Na início da operação a companhia terá 3.500 empregados diretos. Destes, um terço será de novatos que já estão sendo treinados pelo Senai-RJ. Mais um terço será composto de profissionais com alguma experiência na área industrial, como eletricistas, mecânicos, instrumentistas. O restante um terço, em torno de 600 pessoas, será formado profissionais de nível gerencial e técnico, como engenheiros especializados na atividade siderúrgica, com um mínimo de oito anos de experiência. A política de contratações dos alemães, seguindo a tradição européia, não faz restrição à contratação de aposentados. "Não temos limite de idade. Os aposentados podem retomar sua carreira e vamos contratá-los para supervisores e principalmente pela experiência que podem passar para os jovens", disse Mônica Freitas, titular da área de comunicação institucional da ThyssenKruppCSA. Ela reconhece que o projeto da CSA vem atraindo o pessoal do setor pelo desafio. Além de ser uma nova usina, os funcionários contarão com uma política de treinamento intensa, incluindo mandar profissionais experientes para um alinhamento de processo na Alemanha.
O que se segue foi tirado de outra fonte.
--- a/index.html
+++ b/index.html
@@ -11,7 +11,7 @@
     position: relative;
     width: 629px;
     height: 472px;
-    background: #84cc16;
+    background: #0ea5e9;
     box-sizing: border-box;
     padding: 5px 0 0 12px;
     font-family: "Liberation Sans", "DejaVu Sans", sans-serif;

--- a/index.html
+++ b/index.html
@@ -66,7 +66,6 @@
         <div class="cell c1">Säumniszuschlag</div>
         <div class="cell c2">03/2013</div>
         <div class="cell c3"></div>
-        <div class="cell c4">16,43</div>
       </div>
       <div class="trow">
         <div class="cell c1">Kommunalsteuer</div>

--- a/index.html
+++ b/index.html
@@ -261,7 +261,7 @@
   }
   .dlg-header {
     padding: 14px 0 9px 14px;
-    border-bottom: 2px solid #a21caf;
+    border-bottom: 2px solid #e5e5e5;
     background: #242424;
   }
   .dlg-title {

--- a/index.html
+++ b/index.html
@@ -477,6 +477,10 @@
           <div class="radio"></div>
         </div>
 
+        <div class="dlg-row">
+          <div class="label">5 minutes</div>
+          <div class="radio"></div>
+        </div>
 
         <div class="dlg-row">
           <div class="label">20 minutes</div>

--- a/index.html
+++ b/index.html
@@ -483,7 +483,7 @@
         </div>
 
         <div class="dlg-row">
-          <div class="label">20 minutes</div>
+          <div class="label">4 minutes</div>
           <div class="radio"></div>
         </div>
O treinamento já começou e mais de 200 engenheiros e técnicos vão fazer cursos em Duisburg, sede da ThyssenKrupp Steel.

Toda esta estratégia de captação de quadros está gerando mudanças na política de recursos humanos da CSN e da CST. A partir de julho tem início a segunda fase da construção da CSA, com o pessoal começando a trabalhar para a empresa iniciar a operação no início do ano que vem. A expectativa dessas empresas é de perder pessoal para a fábrica alemã. José Augusto Servino, gerente de remuneração e desenvolvimento da ArcelorMittal Tubarão, reconhece que o assédio maior à mão-de-obra qualificada vem das novas usinas. "Hoje, ninguém dorme em berço esplêndido com relação à retenção de pessoas. Temos de estar antenados 110% do tempo. Temos de evitar um ambiente de canibalismo entre as empresas na disputa por mão-de-obra", prega Servino. Ele conta que a usina da antiga CST vem se preparando para enfrentar este problema há algum tempo. "Temos buscado solucionar nossas demandas de pessoal com muita dedicação da minha equipe de recrutamento e seleção. Para reter talentos temos um pacote completo, pois não queremos entrar em guerra de salários. Não vamos segurar quem tiver uma proposta irrecusável. Minha preocupação é descobrir porque os empregados estão deixando a empresa, além da motivação salarial. Sei que perder, eu vou perder, mas tenho que ter velocidade na reposição sem perder produtividade e qualidade no resultado. Neste caso, a melhor política é a de qualificar o estagiário, tendo um programa de trainee e oferecer-lhe oportunidades para construir uma carreira. Nosso foco é o jovem", disse Servino.

Na CSN está sendo implantado um modelo de gestão de pessoas alinhado à gestão da empresa, informa a assessoria. Ela está trabalhando numa política de novas contratações para o projeto da mina Casa de Pedra, da CSN Cimentos e da entrada em produção de uma empresa no segmento de aços longos. Só na mina de Congonhas estão previstas 1.400 contratações até 2011. Até 2010 a mina terá 3 mil empregados. Alvo de críticas do Sindicato dos Metalúrgicos de Volta Redonda por não pagar piso salarial e ter abolido após a privatização o adicional de tempo de serviço e achatado salários, a siderúrgica controlada por Benjamin Steinbruch pretende criar várias oportunidades de capacitação e desenvolvimento de mão-de-obra para tentar driblar a escassez de empregados qualificados e sustar a fuga de seus talentos. O Programa Educar, de formação escolar no Ensino Fundamental e Técnico já atende 2.300 pessoas. A CSN também está concedendo bolsas parciais de ensino superior e, no ano passado, contratou todos os 37 estagiários que foram selecionados no seu programa de trainee. Este ano foi implantado o Programa Capacitar, que tem como objetivo investir em jovens profissionais e qualificá-los para o mercado de /trabalho na área de mineração, novo braço de atividade da companhia. No momento, a CSN está negociando acordo coletivo com seus empregados diretos. São 8,5 mil em Volta Redonda. A data prevista do acordo é 1º de maio.